Tutorialintermediate

Building a Computer Vision Pipeline with OpenCV and Python

By Robotocist Team··6 min read·60 minutes to complete

Prerequisites

  • Python 3.10+
  • Basic understanding of NumPy
  • Familiarity with image concepts (pixels, channels)
Python 3.12OpenCV 4.10NumPyMatplotlib

Computer vision is a fundamental skill for any robotics engineer.

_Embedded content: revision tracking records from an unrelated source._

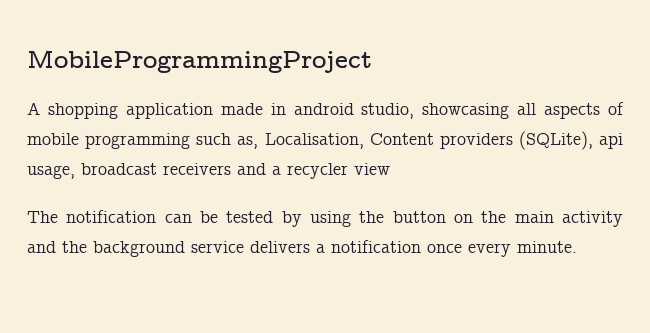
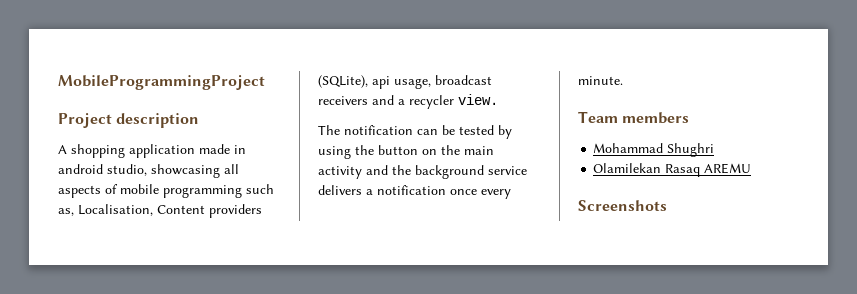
+ Project description
- A shopping application made in android studio, showcasing all aspects of mobile programming such as, Localisation, Content providers (SQLite), api usage, broadcast receivers and a recycler view
+ A shopping application made in android studio, showcasing all aspects of mobile programming such as, Localisation, Content providers (SQLite), api usage, broadcast receivers and a recycler view.
+ Team members
+ Mohammad Shughri
+ Olamilekan Rasaq AREMU
+ Screenshots

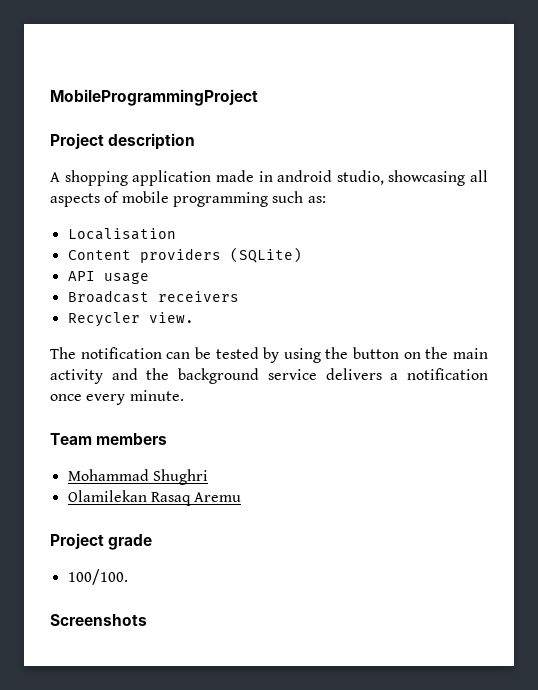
- A shopping application made in android studio, showcasing all aspects of mobile programming such as, Localisation, Content providers (SQLite), api usage, broadcast receivers and a recycler view.
+ A shopping application made in android studio, showcasing all aspects of mobile programming such as:
+ Localisation
+ Content providers (SQLite)
+ API usage
+ Broadcast receivers
+ Recycler view.
- Olamilekan Rasaq AREMU
+ Olamilekan Rasaq Aremu
+ Project grade
+ 100/100.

In this tutorial, you'll build a complete vision pipeline that can process images, detect features, and track objects in real-time video.

What You'll Build

By the end of this tutorial, you'll have a working pipeline that:

  • Loads and preprocesses images
  • Detects edges and contours
  • Finds and matches features between images
  • Tracks colored objects in real-time video
  • Runs at 30+ FPS on standard hardware

Prerequisites

Make sure you have:

  • Python 3.10+ installed
  • pip package manager
  • A webcam (for the real-time section)
  • Basic familiarity with NumPy arrays

Step 1: Set Up Your Environment

# Create a virtual environment
python -m venv cv_pipeline
source cv_pipeline/bin/activate  # Linux/Mac
# cv_pipeline\Scripts\activate   # Windows
 
# Install dependencies
pip install opencv-python numpy matplotlib

Verify the installation:

import cv2
print(f"OpenCV version: {cv2.__version__}")

Step 2: Image Loading and Basic Operations

import cv2
import numpy as np
import matplotlib.pyplot as plt
 
# Load an image
image = cv2.imread("robot.jpg")
# OpenCV uses BGR by default, convert to RGB for display
image_rgb = cv2.cvtColor(image, cv2.COLOR_BGR2RGB)
 
# Basic properties
print(f"Shape: {image.shape}")       # (height, width, channels)
print(f"Data type: {image.dtype}")   # uint8 (0-255)
 
# Resize while maintaining aspect ratio
def resize_with_aspect(image, width=None, height=None):
    h, w = image.shape[:2]
    if width is None and height is None:
        return image
    if width is None:
        ratio = height / h
        dim = (int(w * ratio), height)
    else:
        ratio = width / w
        dim = (width, int(h * ratio))
    return cv2.resize(image, dim, interpolation=cv2.INTER_AREA)
 
resized = resize_with_aspect(image, width=640)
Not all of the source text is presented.